Unit-level reproduction of the resolution failure (the load-bearing step), independent of a running server:

import java.util.TimeZone;
import java.time.Instant;
import org.testng.annotations.Test;
import static org.testng.Assert.assertEquals;

public class FixedUtcTzTest {
    @Test
    public void fixedUtcOffsetNameResolves() {
        // Names produced by the server in column type metadata.
        TimeZone fixed   = TimeZone.getTimeZone("Fixed/UTC+05:30:00");
        TimeZone kolkata = TimeZone.getTimeZone("Asia/Kolkata"); // IANA, also +05:30

        // unix instant for wall-clock 2024-01-15 10:30:00 at +05:30
        long epoch = Instant.parse("2024-01-15T05:00:00Z").getEpochSecond();

        // EXPECTED: both render the same wall-clock 2024-01-15T10:30
        // ACTUAL:   Fixed/UTC+05:30:00 silently degraded to GMT, renders 2024-01-15T05:00
        assertEquals(Instant.ofEpochSecond(epoch).atZone(fixed.toZoneId()).toLocalDateTime().toString(),
                     Instant.ofEpochSecond(epoch).atZone(kolkata.toZoneId()).toLocalDateTime().toString());
        // fails: "2024-01-15T05:00" != "2024-01-15T10:30"
    }
}

End-to-end via client-v2, the same divergence appears when reading the two columns back:

try (Client client = new Client.Builder().addEndpoint("http://localhost:8123")
        .setUsername("default").setPassword("").build()) {
    // returns 2024-01-15T05:00 (UTC), should be 2024-01-15T10:30 (+05:30)
    var r1 = client.query("SELECT toDateTime('2024-01-15 10:30:00','Fixed/UTC+05:30:00') AS d").get();
    // returns 2024-01-15T10:30 correctly
    var r2 = client.query("SELECT toDateTime('2024-01-15 10:30:00','Asia/Kolkata') AS d").get();
}

The same shape applies to DateTime64(p, 'Fixed/UTC±HH:MM:SS').

Suggested fix

At the four TimeZone.getTimeZone(...) call sites in ClickHouseColumn.java (:207, :215, :224, :235), detect names of the form Fixed/UTC±HH:MM[:SS] and build a fixed-offset zone explicitly (e.g.

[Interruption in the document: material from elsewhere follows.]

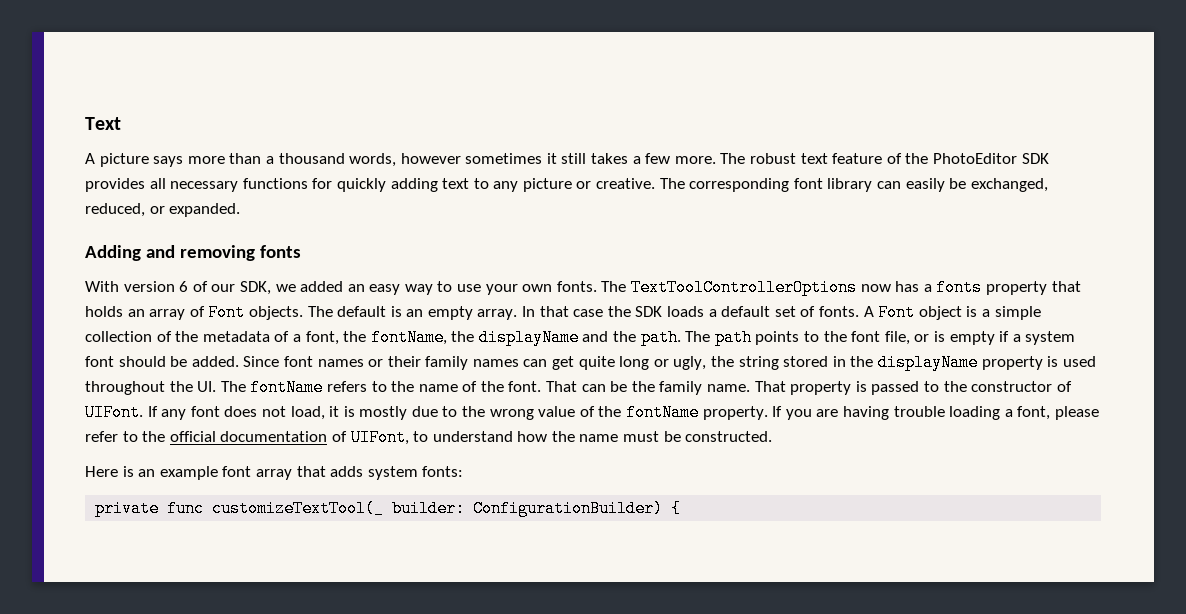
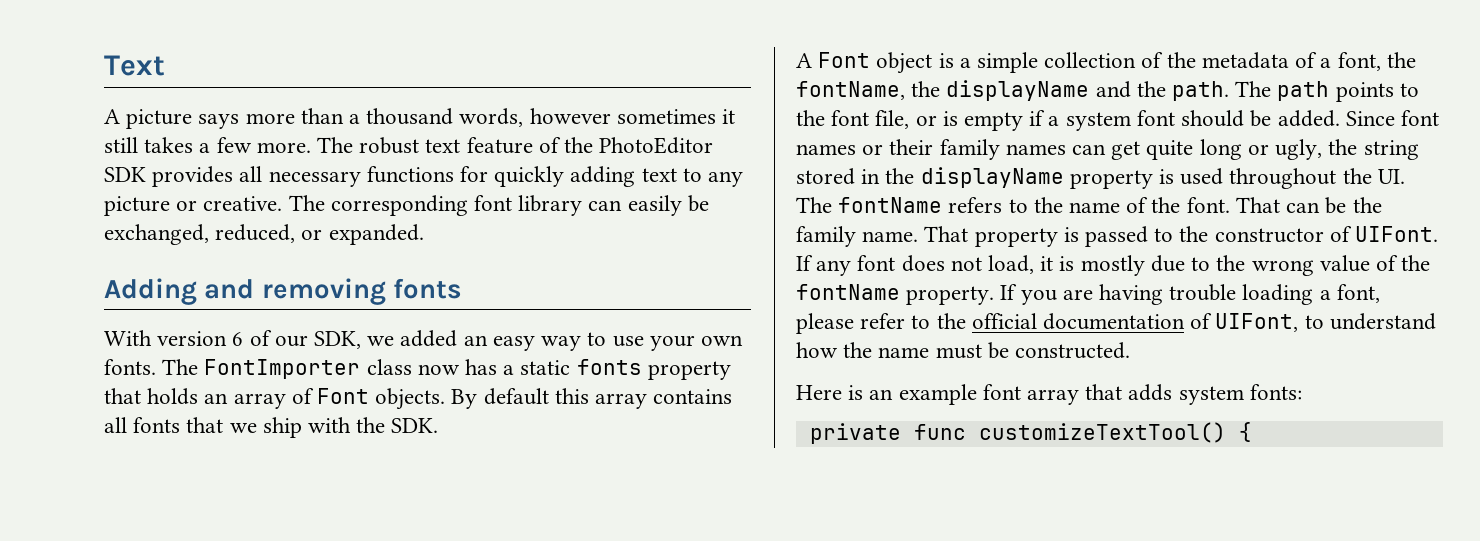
[631,279,858,296] TextToolControllerOptions -> [204,359,412,379] FontImporter class
(932, 288) none -> [520,360,571,375] static
[307,306,859,320] The default is an empty array. In that case the SDK loads a default set of fonts. -> [451,388,733,409] [104,417,439,438] By default this array contains all fonts that we ship with the SDK. //
[212,500,664,517] customizeTextTool(_ builder: ConfigurationBuilder) -> [978,422,1226,443] customizeTextTool()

ZoneOffset.ofHoursMinutesSeconds(...) / TimeZone.getTimeZone(ZoneOffset...)) when the standard lookup would otherwise fall back to GMT. Centralizing the resolution in a small helper would keep the four sites consistent. The symmetric write path (SerializerUtils.java:374,379 writes getTimeZoneOrDefault(...).getID()) should also round-trip such offsets correctly.